• **Try it**: Your answer should be an exact copy of the listing.

• **Extracted information**:
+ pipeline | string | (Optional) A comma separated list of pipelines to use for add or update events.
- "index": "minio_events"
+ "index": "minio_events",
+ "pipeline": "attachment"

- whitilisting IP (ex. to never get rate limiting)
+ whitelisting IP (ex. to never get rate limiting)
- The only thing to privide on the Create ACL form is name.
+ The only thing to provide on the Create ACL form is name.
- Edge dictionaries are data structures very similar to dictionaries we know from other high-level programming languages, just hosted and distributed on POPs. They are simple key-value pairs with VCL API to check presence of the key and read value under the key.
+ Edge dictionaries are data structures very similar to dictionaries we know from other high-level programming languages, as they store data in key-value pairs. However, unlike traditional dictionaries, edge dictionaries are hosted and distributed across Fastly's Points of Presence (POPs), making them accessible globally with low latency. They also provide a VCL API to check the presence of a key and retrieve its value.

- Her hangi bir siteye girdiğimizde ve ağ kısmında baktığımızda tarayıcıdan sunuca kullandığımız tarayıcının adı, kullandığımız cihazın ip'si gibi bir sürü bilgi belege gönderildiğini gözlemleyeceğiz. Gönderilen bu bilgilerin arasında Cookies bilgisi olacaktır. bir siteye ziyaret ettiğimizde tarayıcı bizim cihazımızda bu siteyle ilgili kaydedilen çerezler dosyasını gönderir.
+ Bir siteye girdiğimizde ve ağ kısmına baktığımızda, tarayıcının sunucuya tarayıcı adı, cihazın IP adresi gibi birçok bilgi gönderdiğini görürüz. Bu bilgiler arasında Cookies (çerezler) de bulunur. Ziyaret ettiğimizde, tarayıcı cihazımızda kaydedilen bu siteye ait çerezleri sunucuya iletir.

• **Output for this task**:
+ pipeline | string | (Optional) A comma separated list of pipelines to use for add or update events.
- "index": "minio_events"
+ "index": "minio_events",
+ "pipeline": "attachment"

- whitilisting IP (ex. to never get rate limiting)
+ whitelisting IP (ex. to never get rate limiting)
- The only thing to privide on the Create ACL form is name.
+ The only thing to provide on the Create ACL form is name.
- Edge dictionaries are data structures very similar to dictionaries we know from other high-level programming languages, just hosted and distributed on POPs. They are simple key-value pairs with VCL API to check presence of the key and read value under the key.
+ Edge dictionaries are data structures very similar to dictionaries we know from other high-level programming languages, as they store data in key-value pairs. However, unlike traditional dictionaries, edge dictionaries are hosted and distributed across Fastly's Points of Presence (POPs), making them accessible globally with low latency. They also provide a VCL API to check the presence of a key and retrieve its value.

- Her hangi bir siteye girdiğimizde ve ağ kısmında baktığımızda tarayıcıdan sunuca kullandığımız tarayıcının adı, kullandığımız cihazın ip'si gibi bir sürü bilgi belege gönderildiğini gözlemleyeceğiz. Gönderilen bu bilgilerin arasında Cookies bilgisi olacaktır. bir siteye ziyaret ettiğimizde tarayıcı bizim cihazımızda bu siteyle ilgili kaydedilen çerezler dosyasını gönderir.
+ Bir siteye girdiğimizde ve ağ kısmına baktığımızda, tarayıcının sunucuya tarayıcı adı, cihazın IP adresi gibi birçok bilgi gönderdiğini görürüz. Bu bilgiler arasında Cookies (çerezler) de bulunur. Ziyaret ettiğimizde, tarayıcı cihazımızda kaydedilen bu siteye ait çerezleri sunucuya iletir.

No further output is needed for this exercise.